Sustainable Live Benchmark: The pipeline can be applied to new conference review data, continuously generating fresh samples and fundamentally avoiding data contamination.
Scale vs. Architecture: Gemma 3 12B achieves 63.5% on the Match task, surpassing many 70B+ models, suggesting that architectural design matters more than raw parameter count.

Limitations & Future Work¶

Coverage is limited to the AI domain (ICLR 2024/2025); inconsistencies in chemistry, biology, physics, and other fields may exhibit different characteristics.
Samples are biased toward rejected papers; persistent inconsistencies in accepted papers remain unevaluated.
The 384-sample scale is limited, providing insufficient statistical power for fine-grained per-category analyses.
The benchmark evaluates identification of inconsistencies at known locations, without assessing the ability to proactively search for them across an entire paper.
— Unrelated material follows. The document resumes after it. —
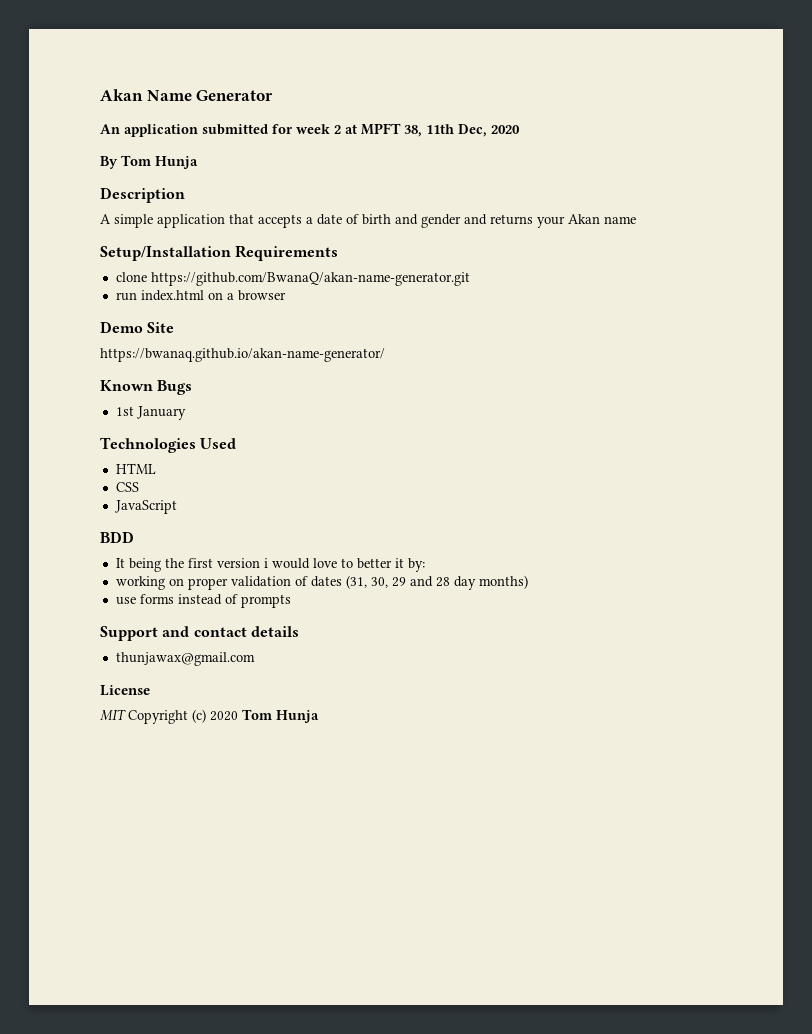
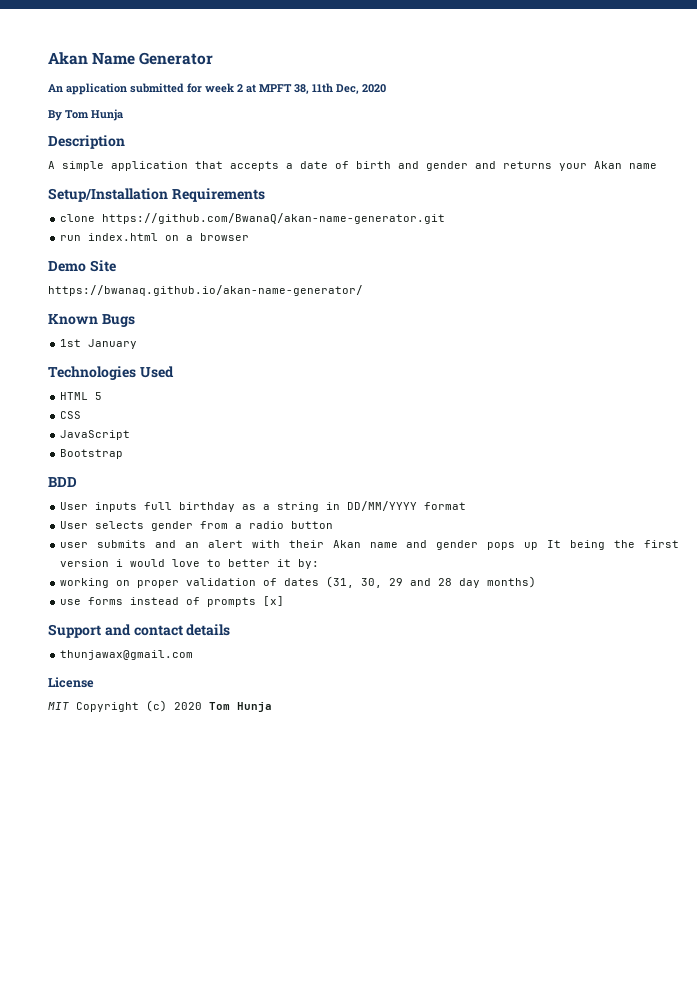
(156, 468) none -> [95,392,103,400] 5
(177, 507) none -> [60,449,124,459] // Bootstrap
(134, 537) none -> [60,501,467,512] [60,521,334,531] [60,540,539,550] User inputs full birthday as a string in DD/MM/YYYY format // User selects gender from a radio button // user submits and an alert with their Akan name and gender pops up
(291, 601) none -> [263,596,285,606] [x]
vs. MMIR (Yan et al., 2025): MMIR uses synthetically injected inconsistencies, enabling easier scaling but at the cost of realism; PRISMM-Bench uses genuine reviewer annotations, which are harder to collect but offer higher ecological validity. The two approaches are complementary.
vs. QASA / SciDQA: The former is text-only QA; the latter has a similar data source but lacks visual elements. PRISMM-Bench is unique in combining both authentic sourcing and multimodal evaluation.
Insights: Future work could extend the pipeline to arXiv preprints and reviews from additional venues to construct a large-scale cross-domain version. Integration with automated review tools (e.g., AI reviewers) could establish a closed-loop system for proactive inconsistency detection.

Rating¶

⭐⭐⭐⭐⭐ (5/5)

Overall assessment: The first benchmark grounded in authentic reviewer-annotated inconsistencies, combined with JSON debiasing, evaluated across 21 models × three tasks × three context levels in an exceptionally thorough experimental design. The pipeline supports sustainable expansion, establishing infrastructure-level contributions to the evaluation of scientific AI assistants and setting a new standard for multimodal benchmarking.